Some years ago, Roshan created a program that trained women to fix secondhand mobile phones. The training had a snowball effect: These women started their own phone-repair businesses and have since been able to earn a living. They also began training other women in business. The expanding supply of used mobile phones has helped grow Roshan’s business. “If the phones are working, people are going to use them more,” Khoja says.
Before the fall of the Taliban in 2001, Afghanistan had no functioning telephone lines. Afghans had to travel to neighboring countries just to make phone calls. When Roshan and other telecoms entered the country in 2003, the situation dramatically changed — now 23 million people in Afghanistan have cellphones out of the country’s total population of about 32 million.

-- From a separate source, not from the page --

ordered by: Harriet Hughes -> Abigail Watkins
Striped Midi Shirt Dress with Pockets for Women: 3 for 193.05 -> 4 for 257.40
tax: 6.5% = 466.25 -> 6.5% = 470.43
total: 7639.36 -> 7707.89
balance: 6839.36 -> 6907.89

During national elections in 2009, insurgents orchestrated an attack on Roshan, bombing 18 cell towers worth $14 million after the company refused to pay the Taliban extortion money. “In my world, a bad day isn’t a train delay on the way to work or a line in the coffee shop. It’s a rush-hour terrorist attack that attempts to thwart the progress we are making in Afghanistan every day,” Rahmani wrote in a post for leanin.org.
Looking Forward: How to Continue Community Service Amidst Conflict
But the growth in customers and revenue that Roshan experienced in its first decade has been falling off more recently. “We’re at that point, at the precipice right now, where the mobile industry is actually starting to deteriorate,” Khoja says. Civilian casualties from attacks by Taliban insurgents have skyrocketed in the past two years since the withdrawal of NATO troops and private contractors. With the security situation growing dire, thousands have fled the country, including scores of young people. Although Roshan’s owners don’t share figures, it’s clear the company’s revenue among mobile phone users has suffered.

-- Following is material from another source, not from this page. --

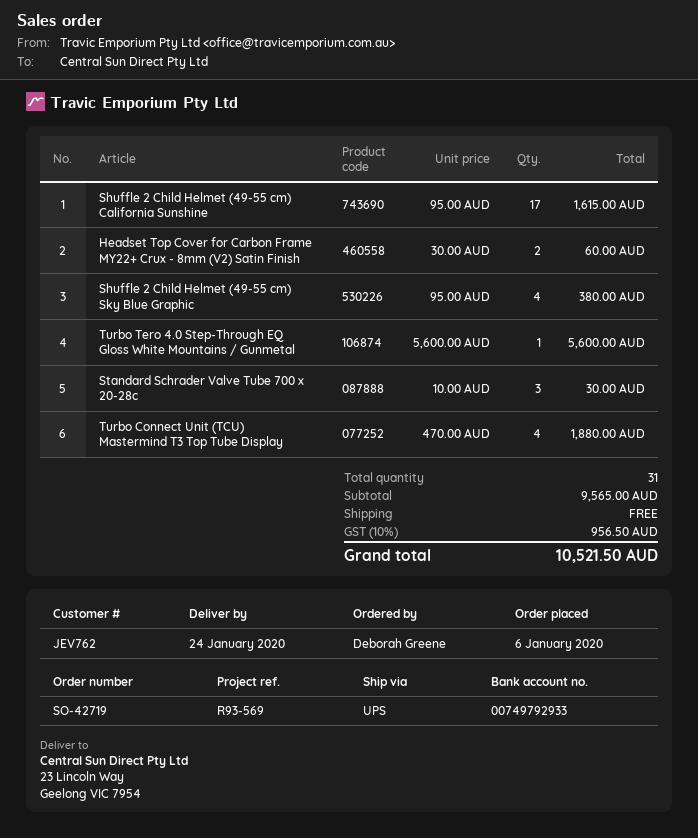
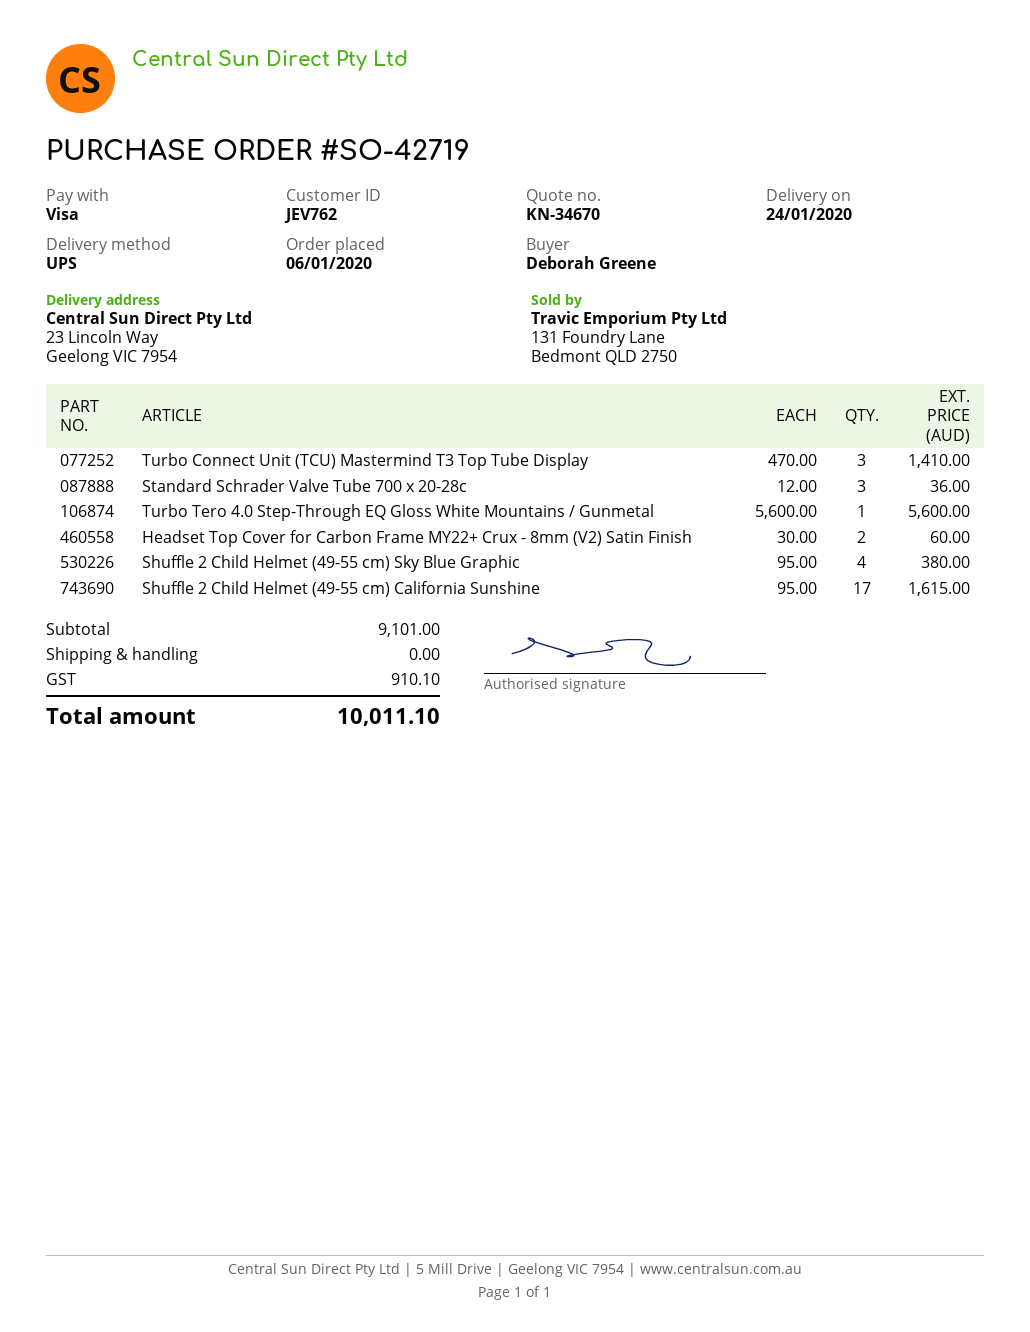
Standard Schrader Valve Tube 700 x 20-28c: 3 x 10.00 = 30.00 -> 3 x 12.00 = 36.00
Turbo Connect Unit (TCU) Mastermind T3 Top Tube Display: 4 x 470.00 = 1880.00 -> 3 x 470.00 = 1410.00
subtotal: 9565.00 -> 9101.00
tax: 956.50 -> 910.10
total: 10521.50 -> 10011.10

“We don’t see revenue growing. We see this exodus of huge wealth in terms of migration, of people taking their money with them,” Khoja says.
Recently, the Afghan government decided to increase taxes on the mobile industry, including mobile phones, and not for the first time. “No business can be sustained unless it’s given fuel to be sustainable,” Khoja says. “We’ve shown that you can succeed.” Taxation, he says, keeps being increased on the successful industries instead of the tax base being widened to other industries that have so far avoided taxation. “Unless there’s a level playing field and a distribution of a wider tax net, then the successful industries will die.”
Still, Roshan is in it for the long haul. “When you know you are not going to leave, no matter what the problems, you are going to have to solve them,” Khoja says. “That makes a huge difference.”
A decade ago, to protect its own property such as cell towers, the company stopped using foreign security companies and gave the responsibility of securing telephone masts and e-learning centers to community elders, who are invested in protecting the assets. If the Taliban come to a village, the community members will try to prevent destruction of the cell towers, which have improved their lives. The longer the sites are secured and working, the bigger the community investment bonus granted by Roshan. The company also saves money because of a reduction in security bills and sites attacked, meaning the uptime for customers has gone up.
Khoja says Roshan’s focus on community investment is but one element in the success of the company, which respects its customers and stakeholders and delivers innovative products and services. For example, the creation of Roshan’s mobile banking unit in 2008 has made transactions easier for average Afghans.
“Roshan is the best company,” says Feroz Hekmati, a mobile vendor and Roshan subscriber. “They have the best internet and cheapest rates. I don’t know about any other companies that do so much for Afghanistan.”